Logging is also mentioned in almost every compliance framework. However, logging is often only required for a subset of security overlays (with PCI having some of the most stringent logging requirements for those overlays). What happens when you are not a shop that is required to be PCI compliant above an Self-Assessment-Questionnaire (SAQ) level? Then how many overlays are logging data? For how long? Are they logging to a Security Information and Event Management (SIEM) system? Most organizations are not able to respond to every alert that comes in. Are your overlays setup to alert you of any suspected issues, or better yet, aggregate to the SIEM and have it augment your workforce through alerting and decision making? So often, I see administrators strapped for work because they have twenty overlays, some logging and some alerting and maybe none aggregating and trimmed to make informed decisions. This leads to alert fatigue, missed events, and ultimately compromises. While frameworks have logging and alerting controls in place designed to protect against this, many overlays will still fall through the cracks and ultimately legitimate issues will too.

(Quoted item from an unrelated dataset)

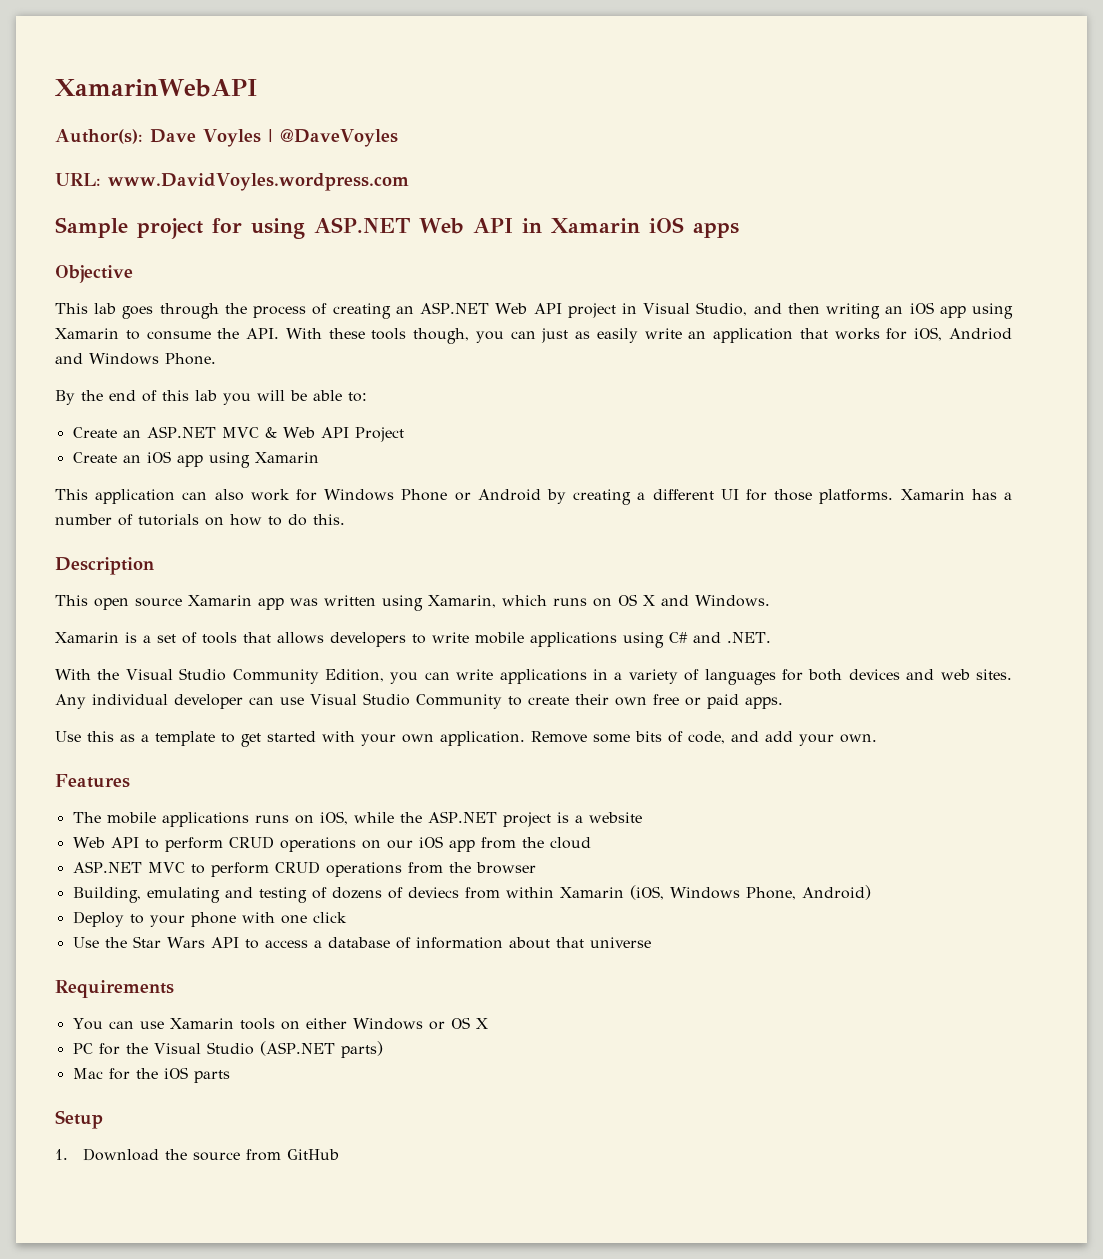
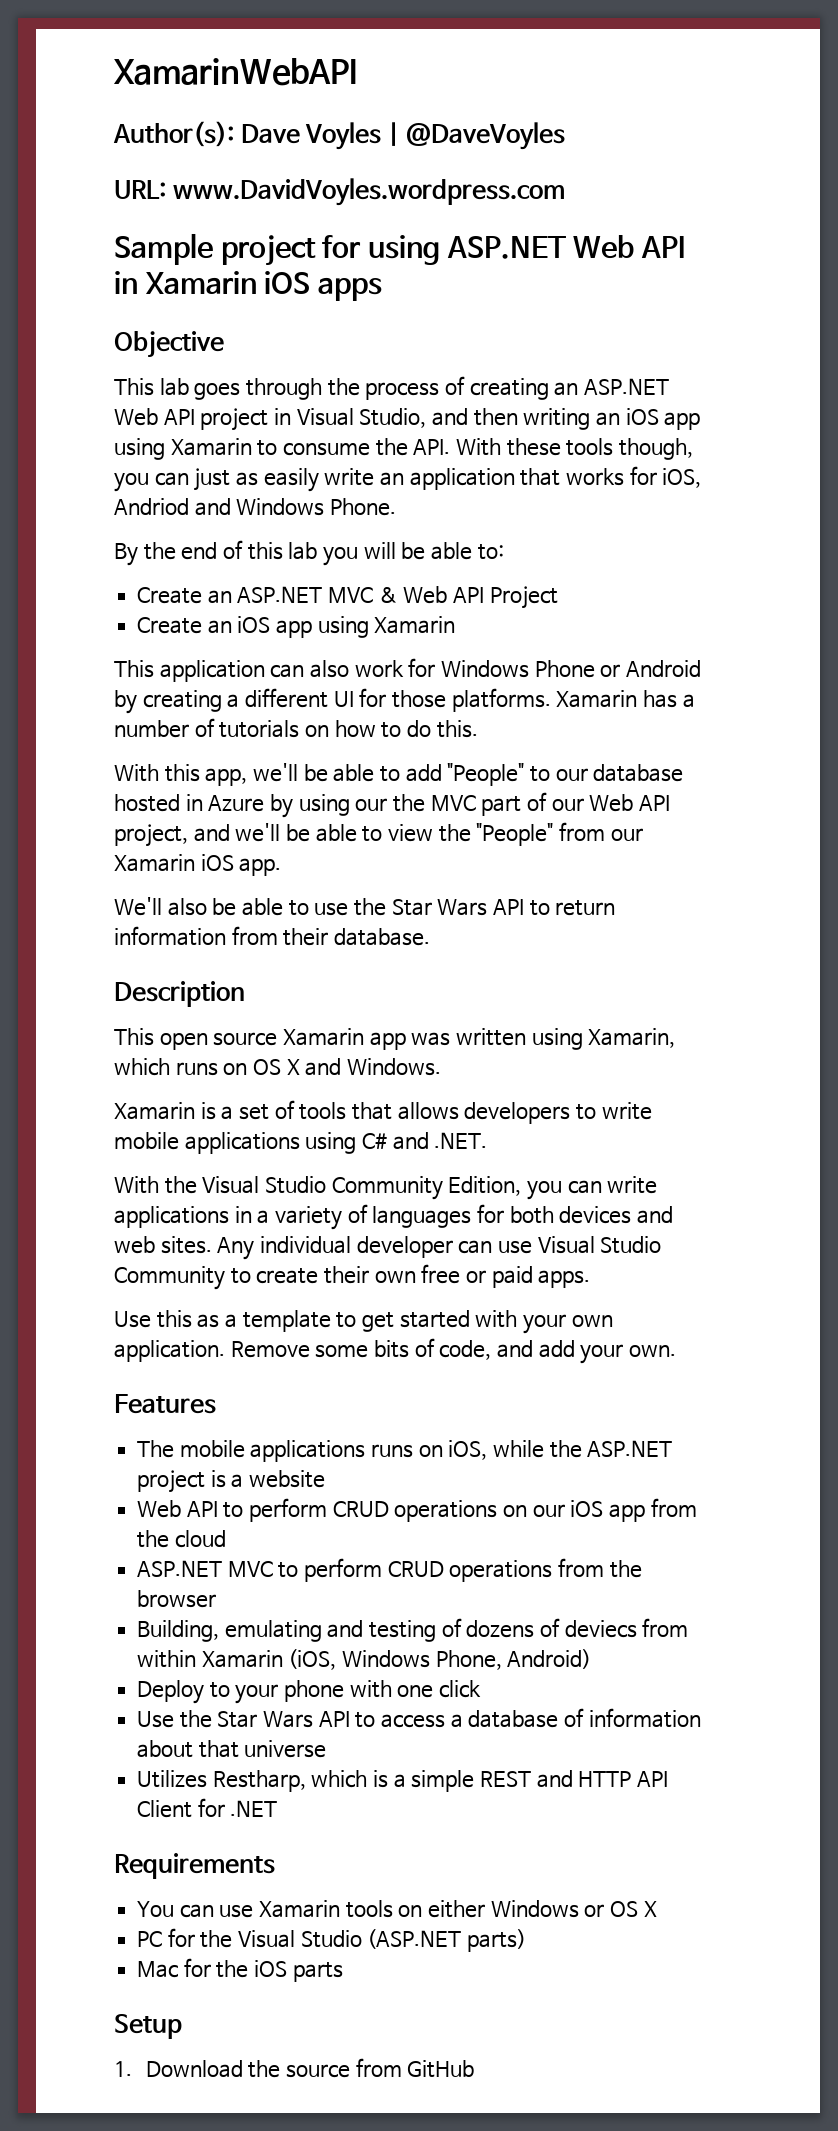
(345, 519) none -> [114,763,684,786] [114,792,671,818] [114,822,643,847] [114,854,282,876] [114,897,616,916] [114,926,430,946] // With this app, we'll be able to add "People" to our database hosted in Azure by using our the MVC part of our Web API project, and we'll be able to view the "People" from our Xamarin iOS app. // We'll also be able to use the Star Wars API to return information from their database.
(651, 942) none -> [137,1770,669,1792] [137,1798,278,1818] // Utilizes Restharp, which is a simple REST and HTTP API Client for .NET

Multi-Factor-All-The-Things
Finally, something that I see in so many overlay reviews is a single factor of authentication (usually an administrator password), or even a shared account, to log into an overlay system on a client network. Sure, PCI, CIS, and several frameworks call out the need for multi-factor-authentication (MFA) on various in-scope segments and elements, but I could write books with the amount of times I’ve seen critical security overlays, overlays that could give privileged access or some powerful lateral movement, without any additional layers of authentication protection.
Where Do We Go From Here?
You can’t defend what you don’t know. Security Overlay Assessments are designed to take a deep dive into your security posture from an angle that is seldom reviewed. We aim to give you visibility into an area that we know you will get value from.